> [Your objective]
Look through the entries below and extract exactly the lines from the one containing "- CREATE TABLE patient_tokens" through the one containing "- CREATE TABLE current_token", ends included.

> [Data in this exercise]

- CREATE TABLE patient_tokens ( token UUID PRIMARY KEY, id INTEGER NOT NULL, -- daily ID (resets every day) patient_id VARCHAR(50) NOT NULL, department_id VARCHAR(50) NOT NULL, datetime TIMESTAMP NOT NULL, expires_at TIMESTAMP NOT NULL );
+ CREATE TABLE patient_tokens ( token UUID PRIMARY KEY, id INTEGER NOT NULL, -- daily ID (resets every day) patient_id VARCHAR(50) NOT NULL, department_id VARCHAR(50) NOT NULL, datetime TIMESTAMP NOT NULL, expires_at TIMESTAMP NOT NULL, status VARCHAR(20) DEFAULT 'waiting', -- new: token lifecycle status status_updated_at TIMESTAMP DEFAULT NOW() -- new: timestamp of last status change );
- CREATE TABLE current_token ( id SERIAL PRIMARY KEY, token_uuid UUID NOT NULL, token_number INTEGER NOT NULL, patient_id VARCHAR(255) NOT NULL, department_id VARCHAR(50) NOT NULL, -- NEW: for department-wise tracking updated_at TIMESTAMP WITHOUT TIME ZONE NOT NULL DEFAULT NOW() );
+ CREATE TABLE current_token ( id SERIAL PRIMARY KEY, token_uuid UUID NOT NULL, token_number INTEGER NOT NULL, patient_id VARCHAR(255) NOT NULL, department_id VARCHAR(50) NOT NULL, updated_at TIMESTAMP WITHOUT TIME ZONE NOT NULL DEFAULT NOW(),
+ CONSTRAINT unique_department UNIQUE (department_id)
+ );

* * *

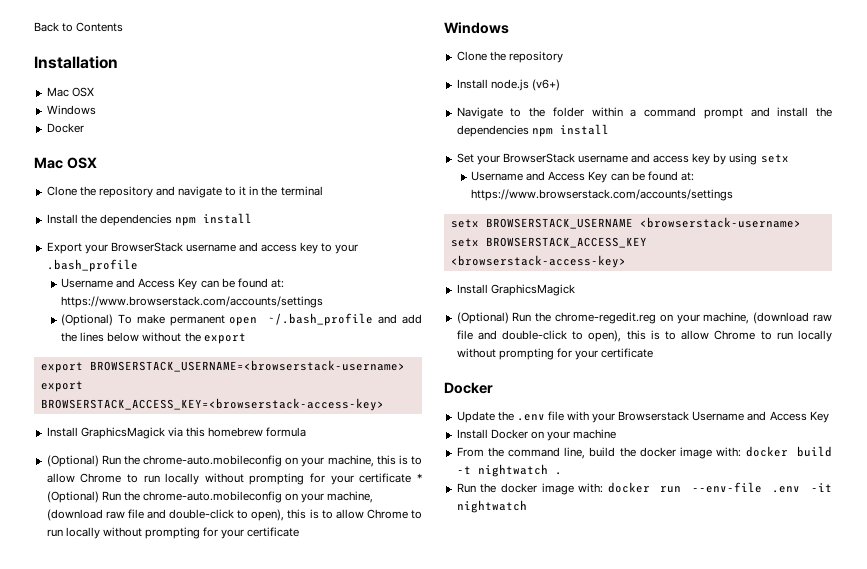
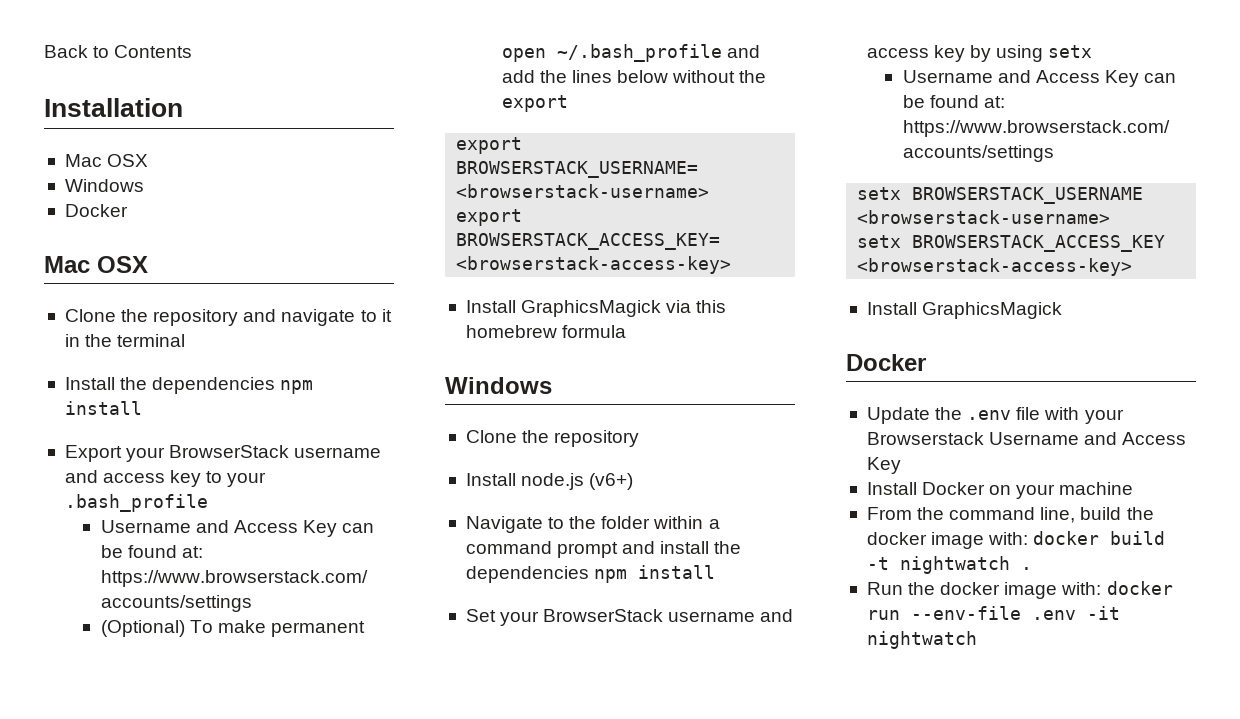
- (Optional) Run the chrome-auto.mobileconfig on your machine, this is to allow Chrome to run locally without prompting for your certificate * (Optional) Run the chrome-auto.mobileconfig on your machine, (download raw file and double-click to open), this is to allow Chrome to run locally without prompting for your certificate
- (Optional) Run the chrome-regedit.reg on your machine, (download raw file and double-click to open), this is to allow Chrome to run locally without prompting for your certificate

> [Reply to the task]
- CREATE TABLE patient_tokens ( token UUID PRIMARY KEY, id INTEGER NOT NULL, -- daily ID (resets every day) patient_id VARCHAR(50) NOT NULL, department_id VARCHAR(50) NOT NULL, datetime TIMESTAMP NOT NULL, expires_at TIMESTAMP NOT NULL );
+ CREATE TABLE patient_tokens ( token UUID PRIMARY KEY, id INTEGER NOT NULL, -- daily ID (resets every day) patient_id VARCHAR(50) NOT NULL, department_id VARCHAR(50) NOT NULL, datetime TIMESTAMP NOT NULL, expires_at TIMESTAMP NOT NULL, status VARCHAR(20) DEFAULT 'waiting', -- new: token lifecycle status status_updated_at TIMESTAMP DEFAULT NOW() -- new: timestamp of last status change );
- CREATE TABLE current_token ( id SERIAL PRIMARY KEY, token_uuid UUID NOT NULL, token_number INTEGER NOT NULL, patient_id VARCHAR(255) NOT NULL, department_id VARCHAR(50) NOT NULL, -- NEW: for department-wise tracking updated_at TIMESTAMP WITHOUT TIME ZONE NOT NULL DEFAULT NOW() );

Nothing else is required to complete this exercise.